I sometimes write nonsense about things to try and sound clever

infinite autochk banana hell

so after 17 hours of ever decreasing circles of success it’s time to give up on the possibility of extracting that photoshop of a stuffed polecat and the pop will eat itself back catalogue as I’m obviously not going to access C:Documents and settings at any time soon before I have to yank the platter out of the system and lob it unceremoniously into the dog toilet of bomb damage whereupon a 14 year old blart will find it take it home and slave it and uncover the names and addresses of all the top ranking officials at the middle school govenor’s committee at which the daily mail will foam at the mouth at the insecurity of our new labour data culture and start a campaign for mandatory arrests for anyone under 18 who looks like they have special needs which will draw robin in to the arguement just to point out why ID cards are so wrong.

having had partial success with chkdsk /r in the past I clutched at that straw as my data became inaccesssible all over the place and had, well, partial success with it. 57% success in fact. after I’d run it for the 4th time. which took 7 hours. before it hung. again. this was all from the recovery console which didn’t really let me do anything else unless I wanted to copy 20,000 files from one folder to another one at a time but I couldn’t even access the folders anway or see the place I would want to copy them to. all I want to do now is save the bits I hadn’t backed up to the external WD 250gb thing and then reformat the internal drive with a hand gun before the new 500gb one turns up on friday just before I go away for a week leaving everyone at home without a wireless connection for the old PC downstairs which is the club penguin access point or email. here’s how clever I am: admin tools -> computer management -> disk management -> properties -> tools -> error checking -> check the boxes for repairing bad things -> reboot to give exclusive access to disk. hey presto! infinite fricken autochk loop. as something was completely arsed up due to me defragging some system files onto a bad disk sector – oh yes, that’s fine sir, we’ll just put that useful utility over here, on top of the BROKEN STUFF – when autochk kicks off upon a reboot (for tis autochk that does the work) it never completes and I have to take a hammer to the big button on the front of the case to restart. and upon restart, autochk kicks off and never completes and so I have to take a bigger hammer to the broken button on the front of the case to restart. and upon restart etc.

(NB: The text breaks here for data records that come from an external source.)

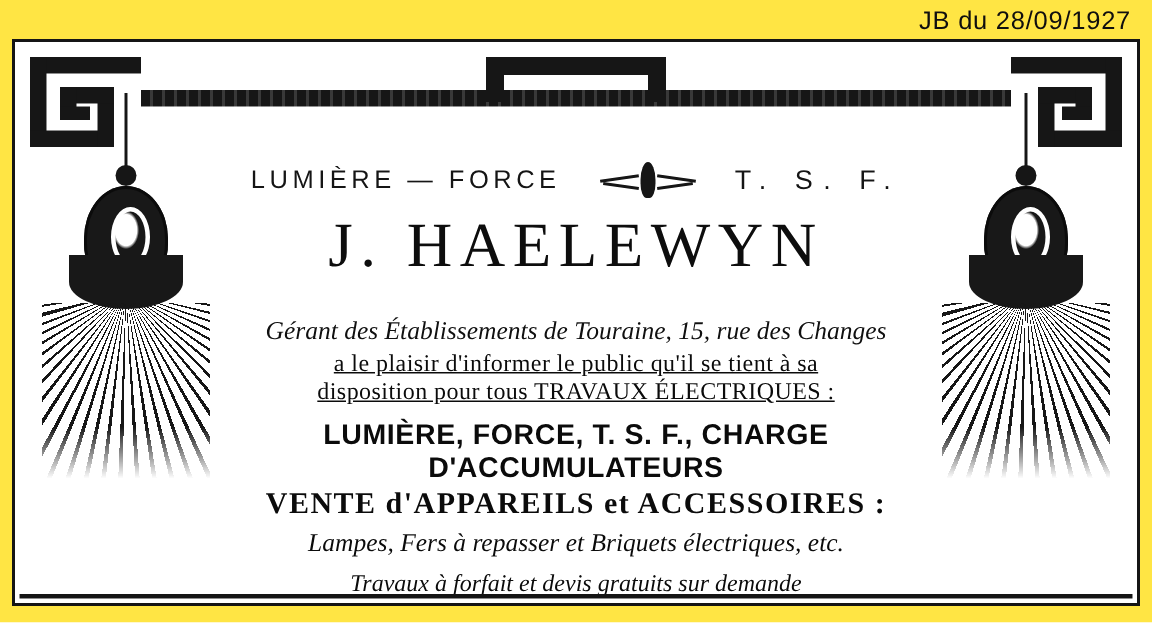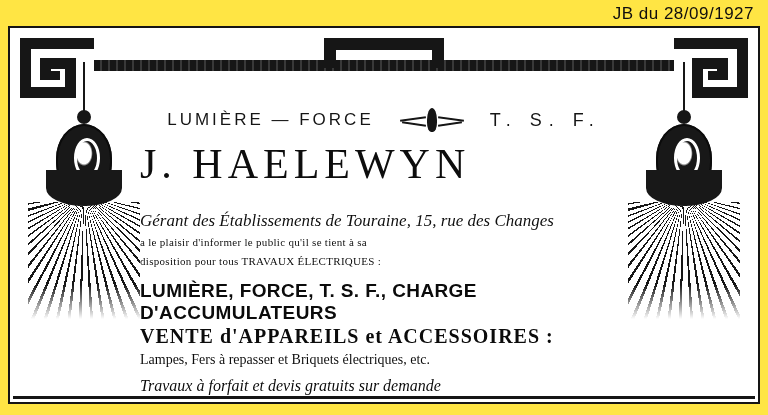"LUMIÈRE — FORCE" .content { text-align: none -> center }
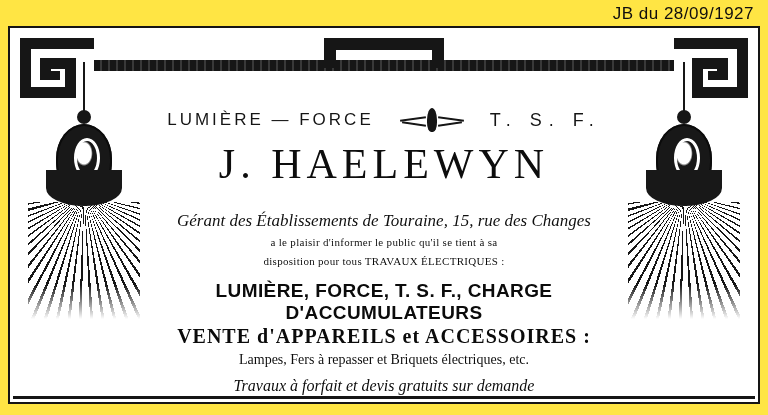"a le plaisir d'informer le" .body-line { font-size: 11px -> 16px; text-decoration: none -> underline }
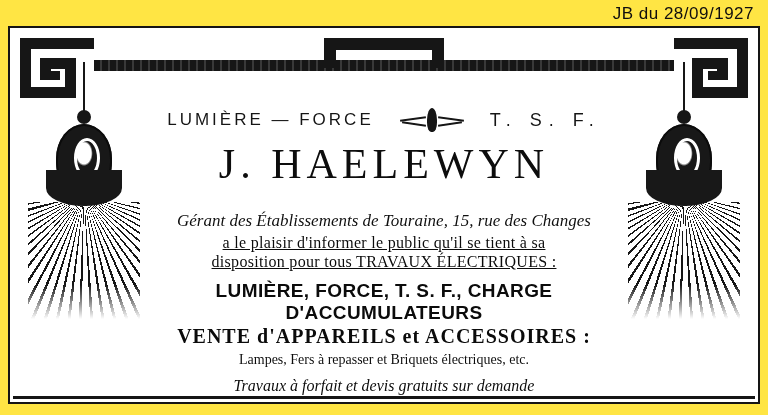"Lampes, Fers à repasser et" .list-line { font-size: 14px -> 17px; font-style: none -> italic }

I think I have dirty bits. I’ve been told that before, but this time it’s my computer telling me. more accurately, it’s probably a boot file or something file telling my broken XP installation that it has raised a white flag that says ‘dirty bit’ on it and so everything must go mad. you can unset this flag and autochk doesn’t run, which is useful. but you can’t do that from the recovery console. oh no. you have to have a proper shell to do that so that’s ok, you can’t log in to windows to get a shell because authchk won’t let you, but we all know that you can just run in safe mode and do it that way. easy. F8 F8 F8 F8, er, yes, I want safe mode. good. right. ooh, lots of cmd line references to drivers and stuff whizzing past which looks promising. hmm. I guess it’s stopped at that one because it’s REALLY BIG or something. hmm. it’s not that big. hang on. you’re not doing anything are you? (cue enormous hammer case button action). 3 attempts later and it’s clear that safe mode is going to steadfastly refuse to run and that the little people inside the machine are now laughing uncontrollably behind thier hands at my total lack of adequacy in resolving this technocrisis. and don’t you start telling me what to google in order to get the answers I need to work around this problem BECAUSE I’VE BEEN DOING THAT ALL FRICKEN DAY ON MY OTHER COMPUTER WHICH HAS SCSI DISKS SO NO I CAN’T JUST RUN IT AS A MASTER AND SLAVE THE BROKEN DISK AND NO I DON’T HAVE A CD OF LINUX THAT CAN RUN THE OS AND HAS THESE GREAT TOOLS TO EXTRACT FILES FROM THE BOOT DISK WHICH YES IS JUST ONE HUGE PARTITION I KNOW I KNOW I KNOW ALREADY THANKYOU.

at eleven thirty I am instructed to walk away before throttling myself with a USB cable tidy and I contemplate a life without XTC or all my old tweaked flickr files.

install. yes, just a clean install dammit. go on, do your worst. oh, that was quick. and you haven’t trashed the old files? nice. here’s an external drive. recognize that? ooh yes. lovely. right, is everything from The Smiths to Windsor for the Derby still intact? and that picture I took out of the window landing at Denver which was actually interesting? ooh, there it is. would you mind if I just move it over there? thanks awfully.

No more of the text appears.